#### What this task involves:
The reply should hold only the lines below beginning at the one with "text: Penguasaan ->" and ending at the one with "margin-left: 14px ->", copied exactly, with every picture left out.

#### Input:
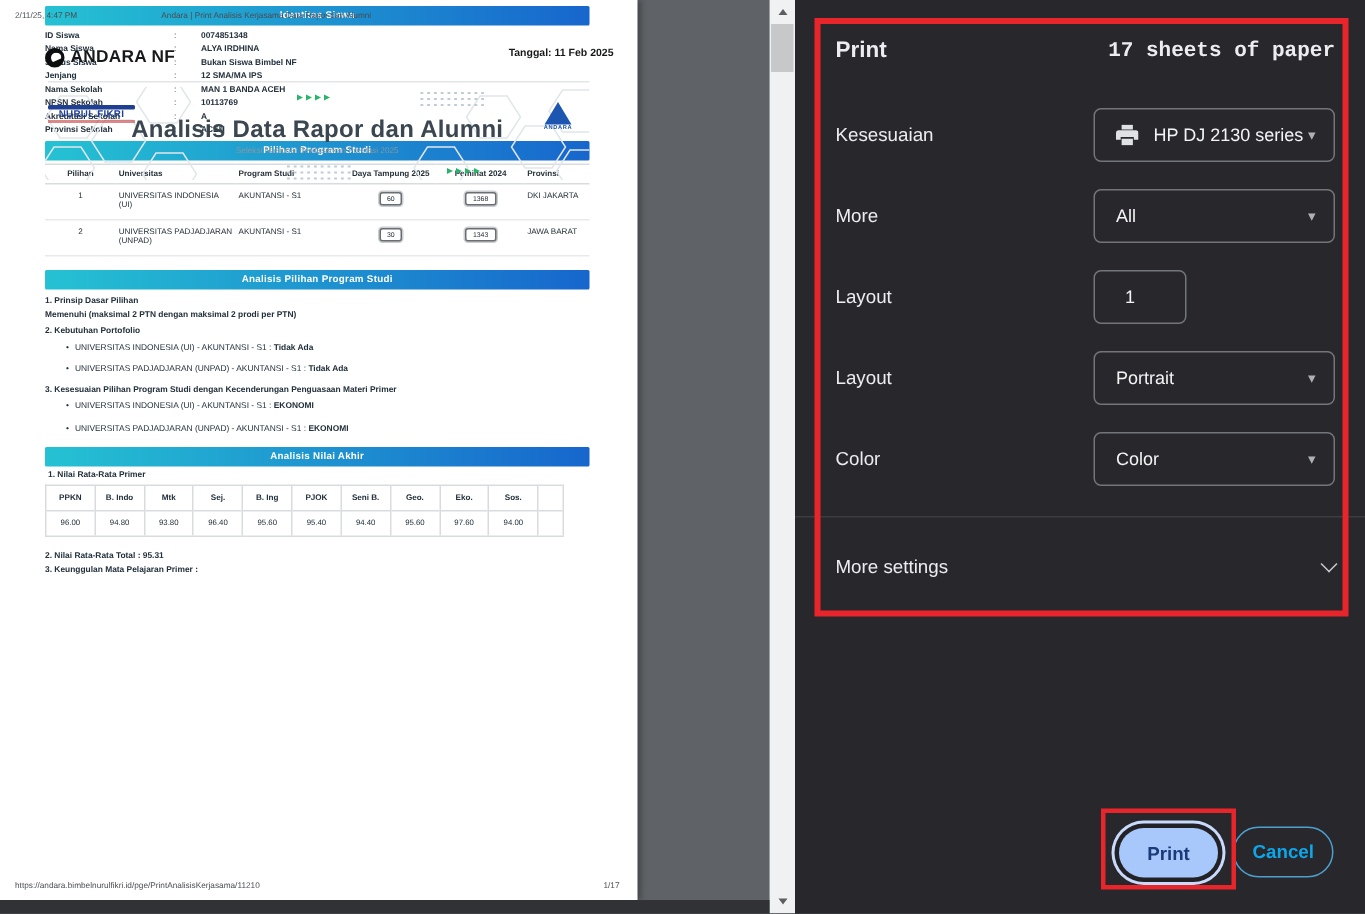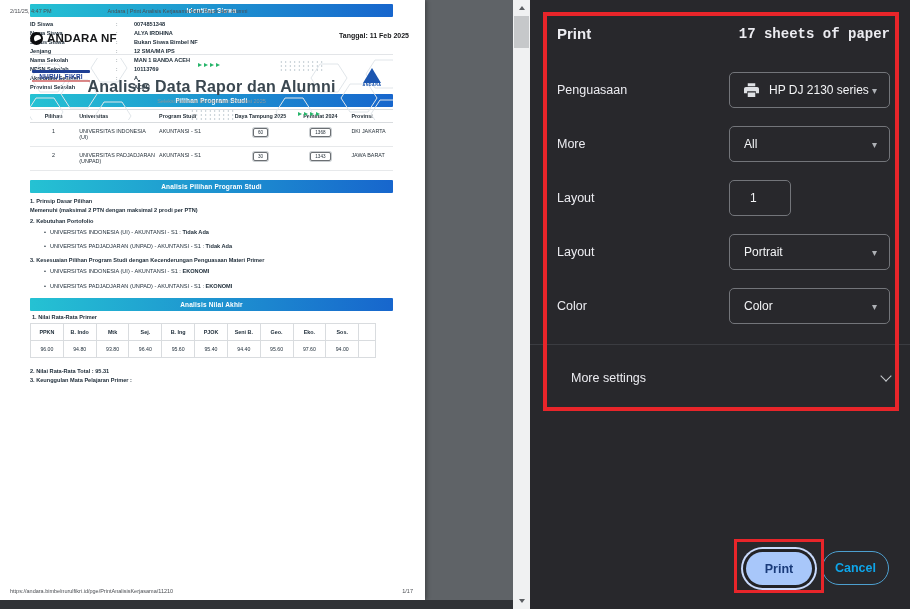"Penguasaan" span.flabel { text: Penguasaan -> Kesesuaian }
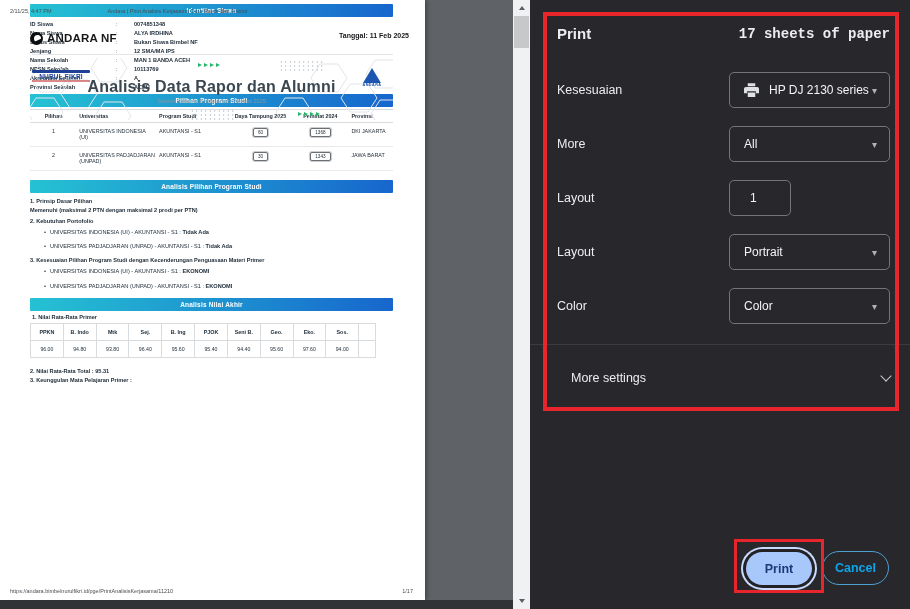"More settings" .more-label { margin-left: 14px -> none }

--

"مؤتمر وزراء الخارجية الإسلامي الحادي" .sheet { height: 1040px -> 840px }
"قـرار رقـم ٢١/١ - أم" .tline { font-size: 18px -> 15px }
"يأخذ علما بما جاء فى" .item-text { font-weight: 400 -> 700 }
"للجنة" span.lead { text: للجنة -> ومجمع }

---

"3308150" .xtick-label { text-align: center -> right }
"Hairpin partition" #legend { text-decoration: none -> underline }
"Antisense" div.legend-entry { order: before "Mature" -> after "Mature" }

#### Solution below:
"Penguasaan" span.flabel { text: Penguasaan -> Kesesuaian }
"More settings" .more-label { margin-left: 14px -> none }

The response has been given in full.